*** RECORDS SHOWN ***

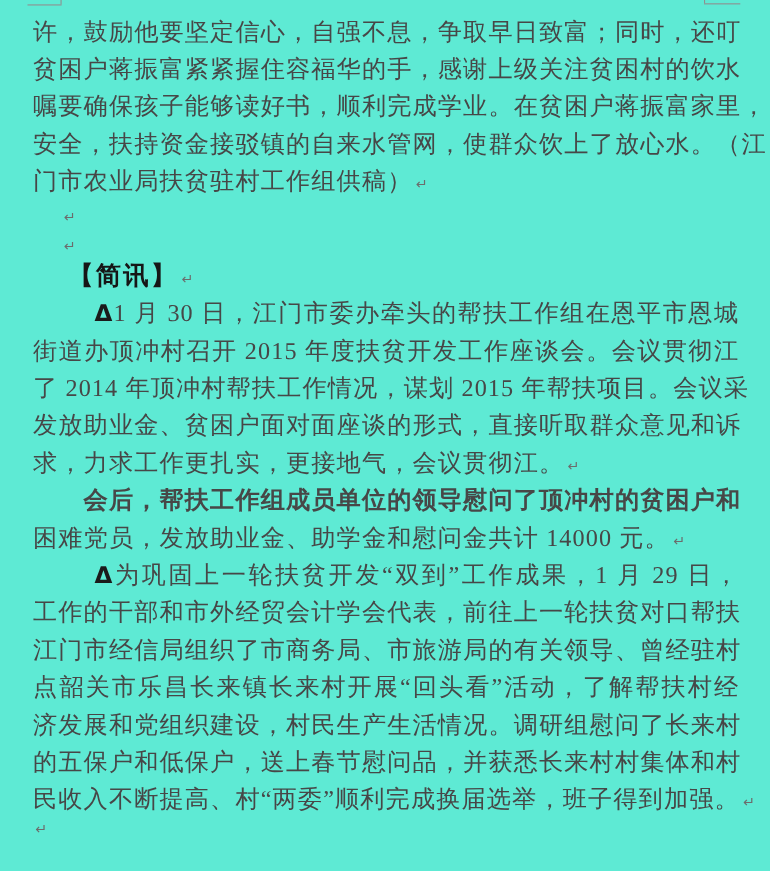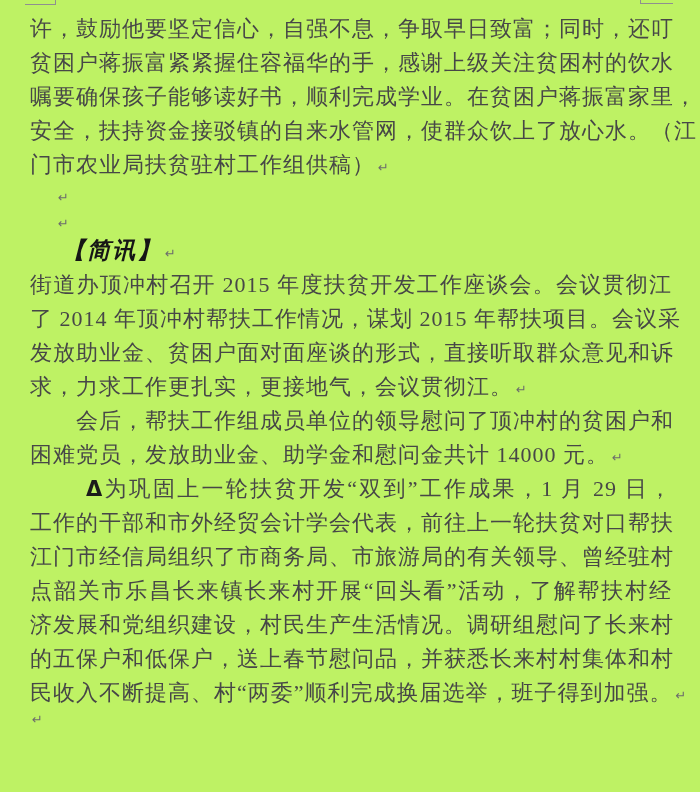--- a/index.html
+++ b/index.html
@@ -4,21 +4,21 @@
 <style>
   html, body {
     margin: 0;
     padding: 0;
     background: #fdfdfd;
   }
   .page {
     position: relative;
     width: 700px;
     height: 792px;
-    background: #bef264;
+    background: #5eead4;
     overflow: hidden;
     font-family: "Liberation Serif", "DejaVu Serif", serif;
   }
   
   .crop-mark {
     position: absolute;
     top: 0;
   }
   .crop-mark-left {
     left: 25px;
@@ -75,21 +75,20 @@
   }
   .line.final {
     height: 14px;
     line-height: 14px;
   }
   .line.header {
     font-weight: bold;
     color: #161616;
     font-size: 23px;
     letter-spacing: 2px;
-    font-style: italic;
   }
   .marker {
     font-weight: bold;
     color: #1b1b1b;
     font-family: "DejaVu Sans", sans-serif;
     font-size: 21px;
   }
   .pilcrow {
     font-family: "DejaVu Sans", sans-serif;
     font-size: 13px;
@@ -107,25 +106,26 @@
   <div class="crop-mark crop-mark-right"></div>
   <div class="text-area">
       <div class="line justify"><span>许，鼓励他要坚定信心，自强不息，争取早日致富；同时，还叮</span></div>
       <div class="line justify"><span>贫困户蒋振富紧紧握住容福华的手，感谢上级关注贫困村的饮水</span></div>
       <div class="line justify"><span>嘱要确保孩子能够读好书，顺利完成学业。在贫困户蒋振富家里，</span></div>
       <div class="line justify"><span>安全，扶持资金接驳镇的自来水管网，使群众饮上了放心水。（江</span></div>
       <div class="line"><span>门市农业局扶贫驻村工作组供稿）</span><span class="pilcrow">↵</span></div>
       <div class="line blank"><span class="pilcrow" style="margin-left: 28px;">↵</span></div>
       <div class="line blank"><span class="pilcrow" style="margin-left: 28px;">↵</span></div>
       <div class="line header" style="text-indent: 32px;"><span>【简讯】</span><span class="pilcrow">↵</span></div>
+      <div class="line justify" style="text-indent: 56px;"><b class="marker">Δ</b><span>1 月 30 日，江门市委办牵头的帮扶工作组在恩平市恩城</span></div>
       <div class="line justify"><span>街道办顶冲村召开 2015 年度扶贫开发工作座谈会。会议贯彻江</span></div>
       <div class="line justify"><span>了 2014 年顶冲村帮扶工作情况，谋划 2015 年帮扶项目。会议采</span></div>
       <div class="line justify"><span>发放助业金、贫困户面对面座谈的形式，直接听取群众意见和诉</span></div>
       <div class="line"><span>求，力求工作更扎实，更接地气，会议贯彻江。</span><span class="pilcrow">↵</span></div>
-      <div class="line justify" style="text-indent: 46px;"><span>会后，帮扶工作组成员单位的领导慰问了顶冲村的贫困户和</span></div>
+      <div class="line justify" style="text-indent: 46px; font-weight: bold;"><span>会后，帮扶工作组成员单位的领导慰问了顶冲村的贫困户和</span></div>
       <div class="line"><span>困难党员，发放助业金、助学金和慰问金共计 14000 元。</span><span class="pilcrow">↵</span></div>
       <div class="line justify" style="text-indent: 56px;"><b class="marker">Δ</b><span>为巩固上一轮扶贫开发“双到”工作成果，1 月 29 日，</span></div>
       <div class="line justify"><span>工作的干部和市外经贸会计学会代表，前往上一轮扶贫对口帮扶</span></div>
       <div class="line justify"><span>江门市经信局组织了市商务局、市旅游局的有关领导、曾经驻村</span></div>
       <div class="line justify"><span>点韶关市乐昌长来镇长来村开展“回头看”活动，了解帮扶村经</span></div>
       <div class="line justify"><span>济发展和党组织建设，村民生产生活情况。调研组慰问了长来村</span></div>
       <div class="line justify"><span>的五保户和低保户，送上春节慰问品，并获悉长来村村集体和村</span></div>
       <div class="line justify"><span>民收入不断提高、村“两委”顺利完成换届选举，班子得到加强。</span><span class="pilcrow">↵</span></div>
       <div class="line blank final"><span class="pilcrow" style="margin-left: 2px;">↵</span></div>
     </div>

*** End of RECORDS SHOWN ***

**WORK TO BE COMPLETED:** Pull out all lines in the data above that include "final".

**EXERCISE OUTPUT:**
   .line.final {
       <div class="line blank final"><span class="pilcrow" style="margin-left: 2px;">↵</span></div>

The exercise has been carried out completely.